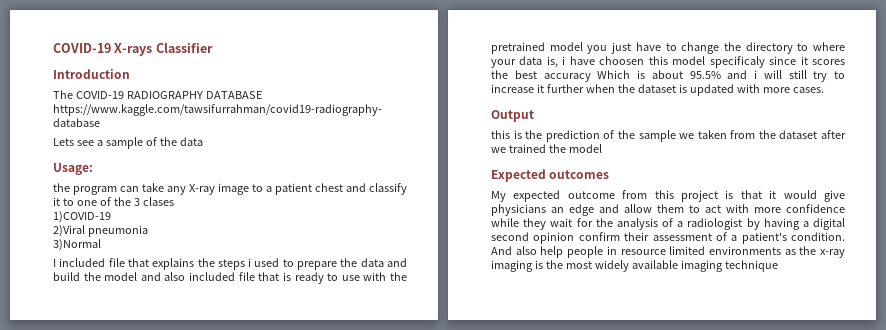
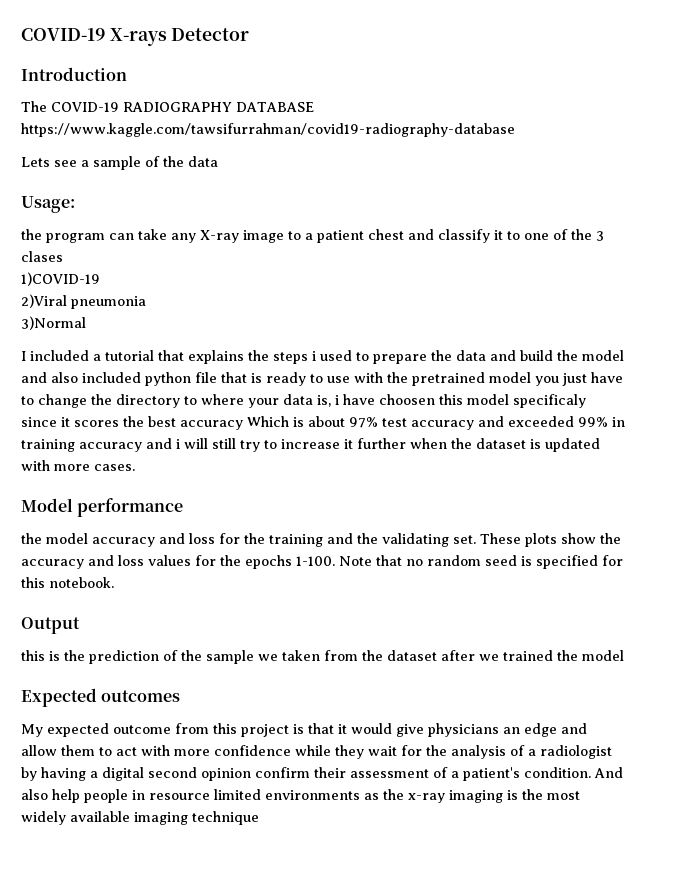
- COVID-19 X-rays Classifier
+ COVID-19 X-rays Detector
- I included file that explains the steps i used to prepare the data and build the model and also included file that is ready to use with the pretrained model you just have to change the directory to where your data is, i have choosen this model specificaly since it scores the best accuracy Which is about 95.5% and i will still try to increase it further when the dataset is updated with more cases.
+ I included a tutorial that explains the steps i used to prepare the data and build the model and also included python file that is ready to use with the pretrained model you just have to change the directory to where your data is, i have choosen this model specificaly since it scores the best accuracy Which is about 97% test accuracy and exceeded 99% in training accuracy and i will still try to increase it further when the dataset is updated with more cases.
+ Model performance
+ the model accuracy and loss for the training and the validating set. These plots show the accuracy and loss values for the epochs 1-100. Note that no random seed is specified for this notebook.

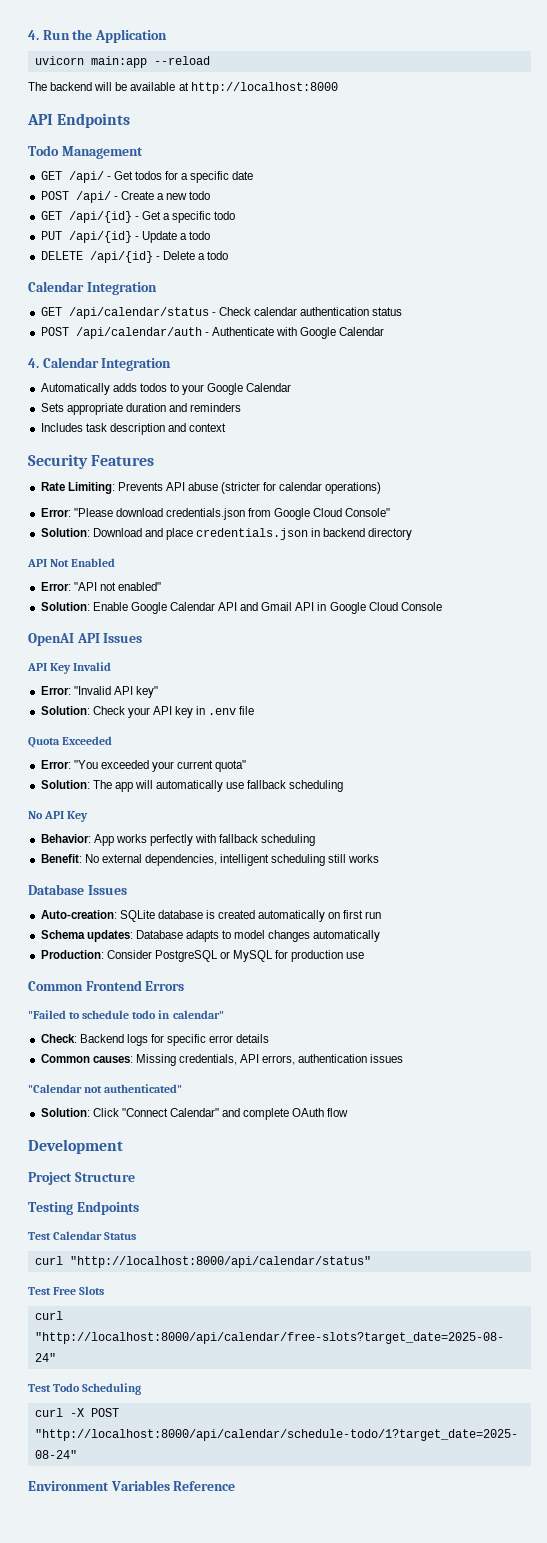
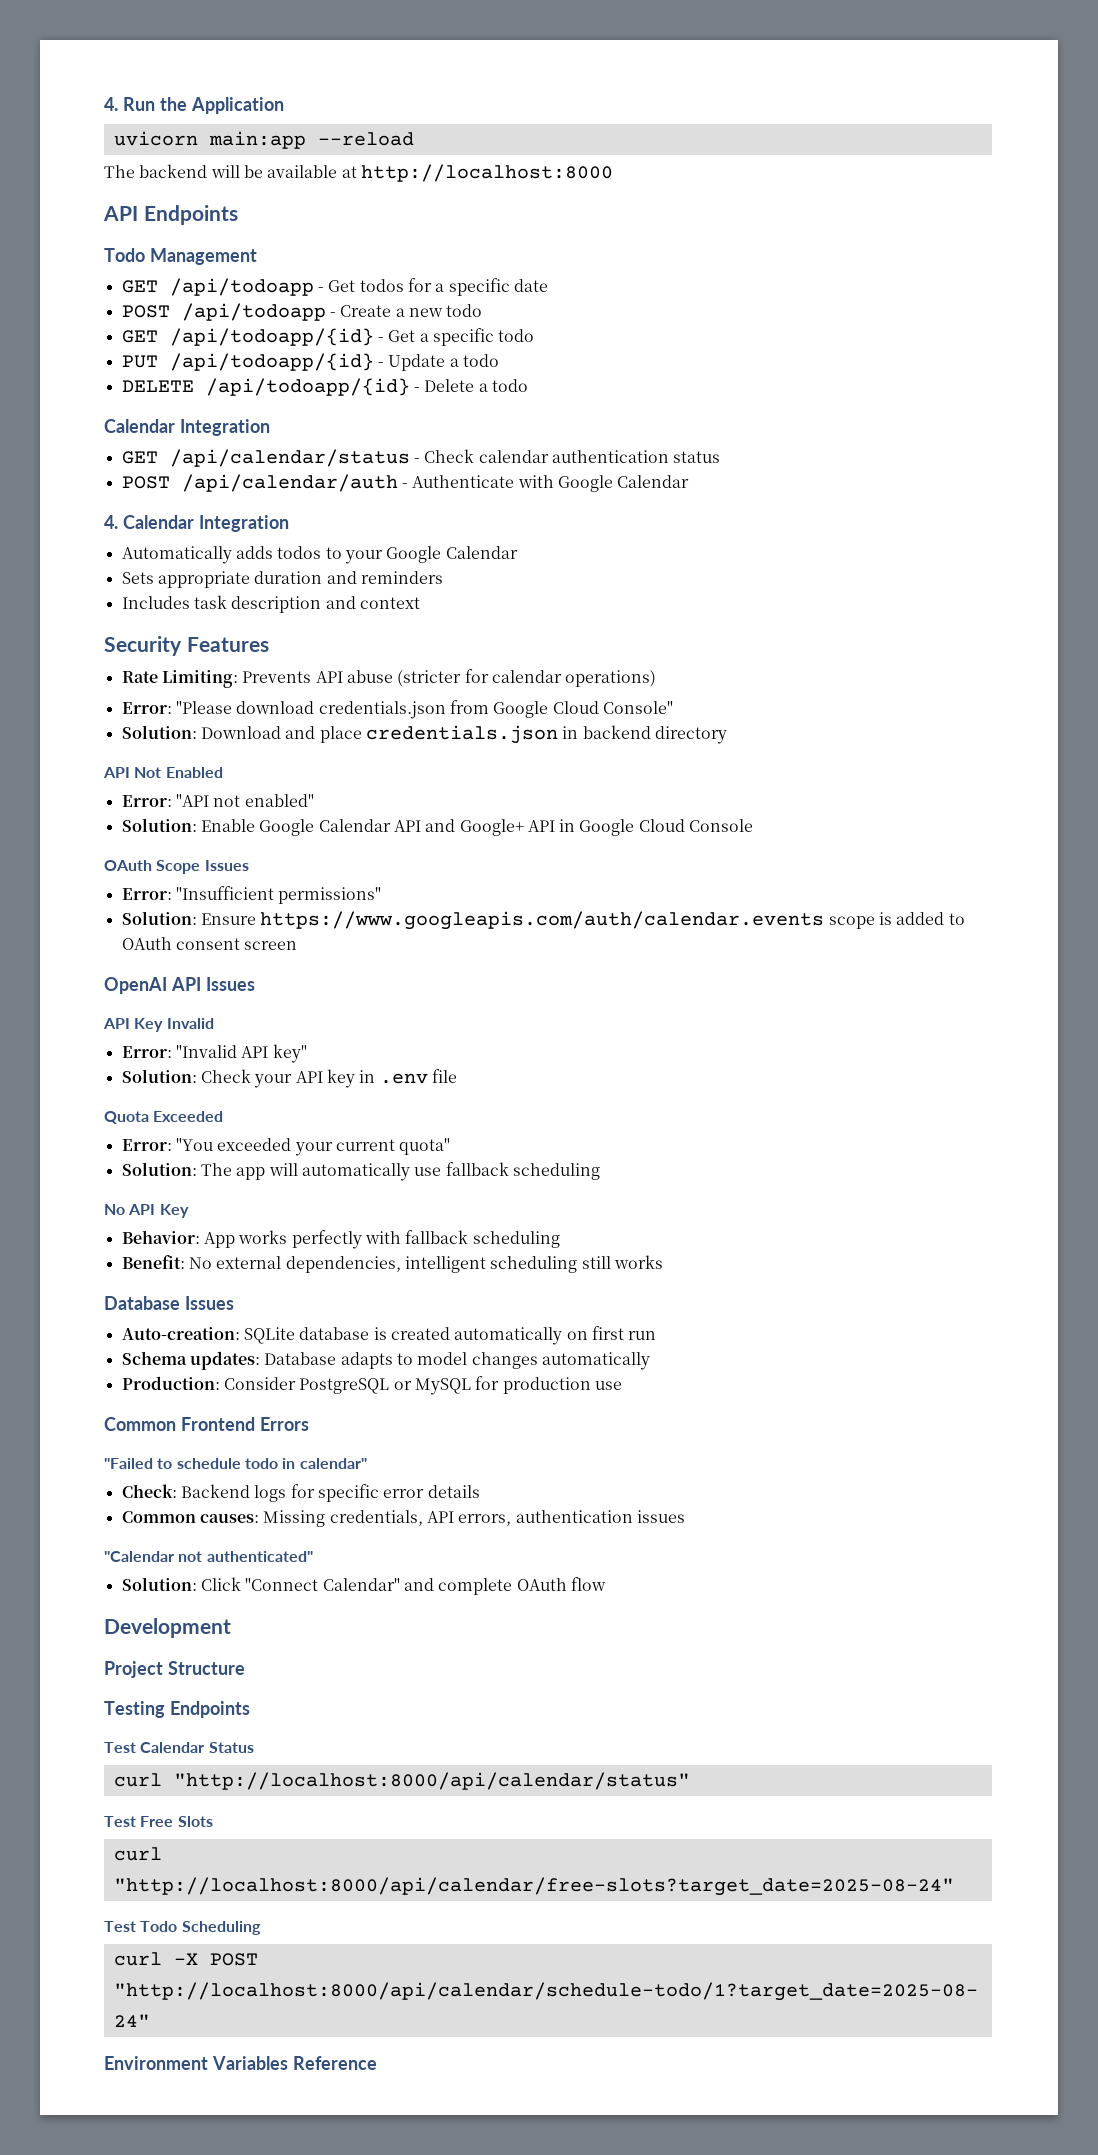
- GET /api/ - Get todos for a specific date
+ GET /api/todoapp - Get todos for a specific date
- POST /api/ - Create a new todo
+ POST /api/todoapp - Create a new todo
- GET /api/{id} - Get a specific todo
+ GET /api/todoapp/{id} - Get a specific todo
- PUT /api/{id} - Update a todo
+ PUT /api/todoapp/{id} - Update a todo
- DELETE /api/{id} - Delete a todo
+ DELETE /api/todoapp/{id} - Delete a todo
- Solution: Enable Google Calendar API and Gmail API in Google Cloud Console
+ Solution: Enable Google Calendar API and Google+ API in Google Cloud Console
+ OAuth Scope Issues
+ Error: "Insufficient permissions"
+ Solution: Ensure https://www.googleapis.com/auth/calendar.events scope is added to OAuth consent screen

══════

Transcribe every entry exactly, leaving out the pictures.

=== EXPECTED ANSWER ===
- COVID-19 X-rays Classifier
+ COVID-19 X-rays Detector
- I included file that explains the steps i used to prepare the data and build the model and also included file that is ready to use with the pretrained model you just have to change the directory to where your data is, i have choosen this model specificaly since it scores the best accuracy Which is about 95.5% and i will still try to increase it further when the dataset is updated with more cases.
+ I included a tutorial that explains the steps i used to prepare the data and build the model and also included python file that is ready to use with the pretrained model you just have to change the directory to where your data is, i have choosen this model specificaly since it scores the best accuracy Which is about 97% test accuracy and exceeded 99% in training accuracy and i will still try to increase it further when the dataset is updated with more cases.
+ Model performance
+ the model accuracy and loss for the training and the validating set. These plots show the accuracy and loss values for the epochs 1-100. Note that no random seed is specified for this notebook.

- GET /api/ - Get todos for a specific date
+ GET /api/todoapp - Get todos for a specific date
- POST /api/ - Create a new todo
+ POST /api/todoapp - Create a new todo
- GET /api/{id} - Get a specific todo
+ GET /api/todoapp/{id} - Get a specific todo
- PUT /api/{id} - Update a todo
+ PUT /api/todoapp/{id} - Update a todo
- DELETE /api/{id} - Delete a todo
+ DELETE /api/todoapp/{id} - Delete a todo
- Solution: Enable Google Calendar API and Gmail API in Google Cloud Console
+ Solution: Enable Google Calendar API and Google+ API in Google Cloud Console
+ OAuth Scope Issues
+ Error: "Insufficient permissions"
+ Solution: Ensure https://www.googleapis.com/auth/calendar.events scope is added to OAuth consent screen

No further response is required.